Tim Cook himself has given us a glimpse into Apple's NEXT BIG THING. What is it? AUGMENTED REALITY. It could be Apple's biggest thing EVER! (See below to learn what Augmented Reality is, how it differs from virtual reality and how it will become part of our everyday lives).
It seems every quarter, every holiday season, and every upgraded product launch is put under a microscope and so called experts go on TV and try to explain to us how Apple is a dinosaur and in trouble since Steve Jobs' death. And those that are bullish, sound weak with little substance behind their sentiment falling into the bear's narrative on present quarter iPhone sales. I will attempt to provide the bull, the bear, and a look into Apple's NEXT BIG THING in order to eliminate the noise and nonsense that surrounds the most valuable company in the world.
The BEAR Case
- Stale lineup of products
- Cutting production of the iPhone 7 by 10%
- Last quarterly sales of the iPhone dropped for the first time ever
- Shipment delays for the AirPods
- Ho-Hum reception of the new MacBook Pro and its battery life short fall.

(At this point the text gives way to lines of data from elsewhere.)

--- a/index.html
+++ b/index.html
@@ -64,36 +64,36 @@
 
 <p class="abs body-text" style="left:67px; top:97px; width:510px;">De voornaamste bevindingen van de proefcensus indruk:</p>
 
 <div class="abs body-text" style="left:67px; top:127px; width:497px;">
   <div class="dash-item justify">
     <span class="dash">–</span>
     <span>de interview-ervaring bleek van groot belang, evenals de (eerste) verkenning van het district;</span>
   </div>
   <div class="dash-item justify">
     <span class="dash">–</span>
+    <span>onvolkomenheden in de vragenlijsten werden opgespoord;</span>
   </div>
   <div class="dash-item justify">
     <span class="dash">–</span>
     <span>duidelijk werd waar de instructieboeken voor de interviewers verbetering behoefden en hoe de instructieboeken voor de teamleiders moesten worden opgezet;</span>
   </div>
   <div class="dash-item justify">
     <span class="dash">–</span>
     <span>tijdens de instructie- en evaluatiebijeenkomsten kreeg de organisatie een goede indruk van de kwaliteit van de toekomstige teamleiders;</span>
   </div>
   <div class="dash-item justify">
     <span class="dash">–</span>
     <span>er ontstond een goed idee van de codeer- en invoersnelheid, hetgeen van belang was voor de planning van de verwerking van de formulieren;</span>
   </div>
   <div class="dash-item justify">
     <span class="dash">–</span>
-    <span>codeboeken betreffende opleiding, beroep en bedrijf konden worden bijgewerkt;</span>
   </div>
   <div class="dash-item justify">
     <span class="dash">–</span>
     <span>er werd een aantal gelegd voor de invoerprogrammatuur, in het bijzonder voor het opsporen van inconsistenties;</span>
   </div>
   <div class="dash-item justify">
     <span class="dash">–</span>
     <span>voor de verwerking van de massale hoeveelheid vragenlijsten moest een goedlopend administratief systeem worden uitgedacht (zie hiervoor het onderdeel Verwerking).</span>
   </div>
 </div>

- Its current Market Cap leaves little room for error.
- Pressure to manufacture onshore could be a headwind
The above are reasons bears believe Apple's best days are behind it. While we understand each argument, we believe they are short sided and missing the obvious. Despite a "rough" year, Apple reported its second best numbers ever.
We do not believe the incoming administration will act irresponsibly with tariffs and demands for onshore manufacturing that will materially affect America's iconic technology company.
Our Bull Case
Let's look at the numbers of this "Disappointing Year."
Numbers at a Glance
|Price: $115.39||Revenues TTM: $215.6 B||EBITDA TTM: $73.33 B|
|MKTCap:$617B||POCF: 9.75||P/E: 13.97|
|EV: 637B||EV: EBITDA: 8.69||ROE: 36.1%|
The lists of some top companies that stand to benefit from repatriation include: Apple, $216 billion; Microsoft (NASDAQ:MSFT), $110 billion; General Electric (NYSE:GE), $110 billion; Pfizer (NYSE:PFE), $80 billion; IBM (NYSE:IBM), $65 billion; Merck (NYSE:MRK), $60 billion; Alphabet (NASDAQ:GOOG) (NASDAQ:GOOGL), $47 billion; Cisco (NASDAQ:CSCO), $53 billion; Oracle (NYSE:ORCL), $51 billion; and Exxon Mobil (NYSE:XOM), $51 billion.
Repatriation of overseas cash is good for the American economy as a whole; it will make balance sheets cleaner, remove currency risks, etc., but we don't believe that this is a reason, in and of itself, to be long Apple. A bigger tailwind for these companies will be a lower corporate tax rate proposed by the incoming administration.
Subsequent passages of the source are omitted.